The Lahontan Regional Water Quality Control Board will use the money to evaluate new approaches and technologies to control pollution in the Lake Tahoe area.
Wayne Nastri, administrator of the EPA's Pacific Southwest region, announced the grant today at the Lake Tahoe Summit, an annual event held in Incline Village, Nev. where federal, tribal, state and local officials highlight efforts to protect the sensitive environment in the Tahoe area.
"We are extremely fortunate to have one of the world's most famous lakes right in our own backyard," said Nastri. "The federal government remains committed to working with our state partners to provide the technical expertise, monitoring and research that are crucial to protecting this precious natural treasure."

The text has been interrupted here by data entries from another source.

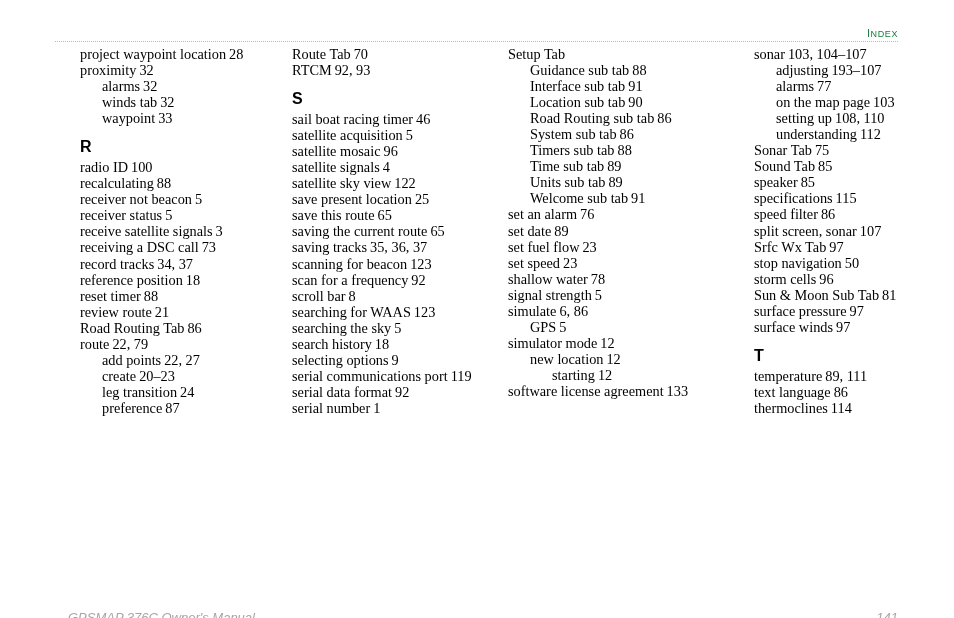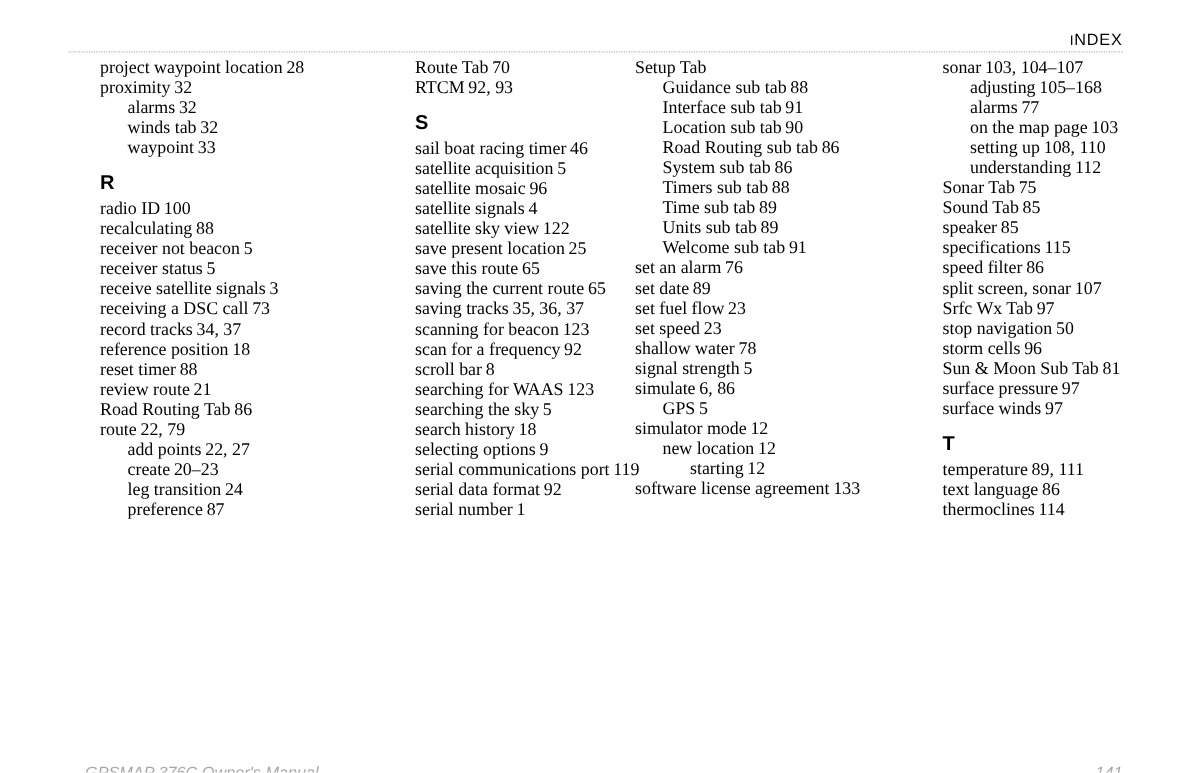--- a/index.html
+++ b/index.html
@@ -22,23 +22,23 @@
     left: 55px;
     top: 20px;
     width: 843px;
     height: 22px;
   }
   #header-label {
     position: absolute;
     right: 0;
     bottom: 3px;
     font-family: "Liberation Sans", "DejaVu Sans", sans-serif;
-    font-size: 18px;
+    font-size: 13px;
     letter-spacing: 0.6px;
-    color: #000000;
+    color: #15803d;
     font-variant: small-caps;
     text-transform: lowercase;
     line-height: 1;
     white-space: nowrap;
   }
   
   #header-label::first-letter {
     font-size: 15.5px;
   }
   #header-rule {
@@ -57,21 +57,21 @@
     top: 46px;
     width: 954px;
     height: 470px;
   }
   .index-column {
     position: absolute;
     top: 0;
     width: 205px;
   }
   #column-1 { left: 68px; }
-  #column-2 { left: 280px; margin-left: 40px; }
+  #column-2 { left: 280px; }
   #column-3 { left: 496px; }
   #column-4 { left: 708px; margin-left: 34px; }
 
   .letter-heading {
     font-family: "Liberation Sans", "DejaVu Sans", sans-serif;
     font-weight: bold;
     font-size: 16px;
     line-height: 16px;
     color: #000;
     margin-top: 13px;
@@ -200,21 +200,21 @@
       <div class="entry level-0"><span>signal strength</span><span class="pages">5</span></div>
       <div class="entry level-0"><span>simulate</span><span class="pages">6, 86</span></div>
       <div class="entry level-1"><span>GPS</span><span class="pages">5</span></div>
       <div class="entry level-0"><span>simulator mode</span><span class="pages">12</span></div>
       <div class="entry level-1"><span>new location</span><span class="pages">12</span></div>
       <div class="entry level-2"><span>starting</span><span class="pages">12</span></div>
       <div class="entry level-0"><span>software license agreement</span><span class="pages">133</span></div>
     </div>
   <div class="index-column" id="column-4">
       <div class="entry level-0"><span>sonar</span><span class="pages">103, 104–107</span></div>
-      <div class="entry level-1"><span>adjusting</span><span class="pages">105–168</span></div>
+      <div class="entry level-1"><span>adjusting</span><span class="pages">193–107</span></div>
       <div class="entry level-1"><span>alarms</span><span class="pages">77</span></div>
       <div class="entry level-1"><span>on the map page</span><span class="pages">103</span></div>
       <div class="entry level-1"><span>setting up</span><span class="pages">108, 110</span></div>
       <div class="entry level-1"><span>understanding</span><span class="pages">112</span></div>
       <div class="entry level-0"><span>Sonar Tab</span><span class="pages">75</span></div>
       <div class="entry level-0"><span>Sound Tab</span><span class="pages">85</span></div>
       <div class="entry level-0"><span>speaker</span><span class="pages">85</span></div>
       <div class="entry level-0"><span>specifications</span><span class="pages">115</span></div>
       <div class="entry level-0"><span>speed filter</span><span class="pages">86</span></div>
       <div class="entry level-0"><span>split screen, sonar</span><span class="pages">107</span></div>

Lake Tahoe, which is more than one quarter of a mile deep, has been degraded by environmental problems that include air pollution, contaminated storm water runoff and erosion.
The lake is losing about one foot per year in water clarity because of airborne and runoff pollution from a variety of sources. The money will be used to fund projects aimed at improving Tahoe water quality, including a study to determine how air pollution is affecting the clarity of the lake.
The regional board, located in South Lake Tahoe, Calif., will work with the Nevada Division of Environmental Protection on the project.
The EPA, regional board, and NDEP have been working to address the environmental concerns in the Tahoe area by monitoring water quality, treating polluted runoff and restoring local streams that have been degraded by too much sediment.
The agencies are also working together to develop a water quality plan for the lake, known as a total maximum daily load, or "TMDL". The plan will identify the sources of pollution and will specify reductions in sediment and nutrients that are necessary to restore the lake's clarity.
"This grant fills a significant need for the regional board, NDEP and our partners in our efforts to restore Lake Tahoe's clarity," said Harold Singer, executive officer of the regional board. "We expect this funding will help us identify how the Tahoe stakeholders can achieve the greatest environmental benefits while minimizing the expenditure of private and public dollars."
"These funds will take California and Nevada a long way in our ongoing efforts toward restoring the clarity of Lake Tahoe, the extraordinary resource that we share," said Jolaine Johnson, acting administrator for the NDEP. "We greatly appreciate the support of the EPA and we look forward to our continued work with the regional board to develop and implement effective measures to ensure the long term protection of the lake."
The EPA has provided more than $22 million since 1997 to promote water quality efforts in and around the lake, and has dedicated a full-time staff person to work with other officials in the area on lake issues.
Last month the EPA awarded $15 million to Lake Tahoe and 13 other watersheds nationwide, covering 17 states and more than 20,000 square miles of rivers, lakes and streams. More than 100 applicants competed for the funding. The EPA selected projects that included a community-based approach, clear goals and objectives, water quality monitoring and public education.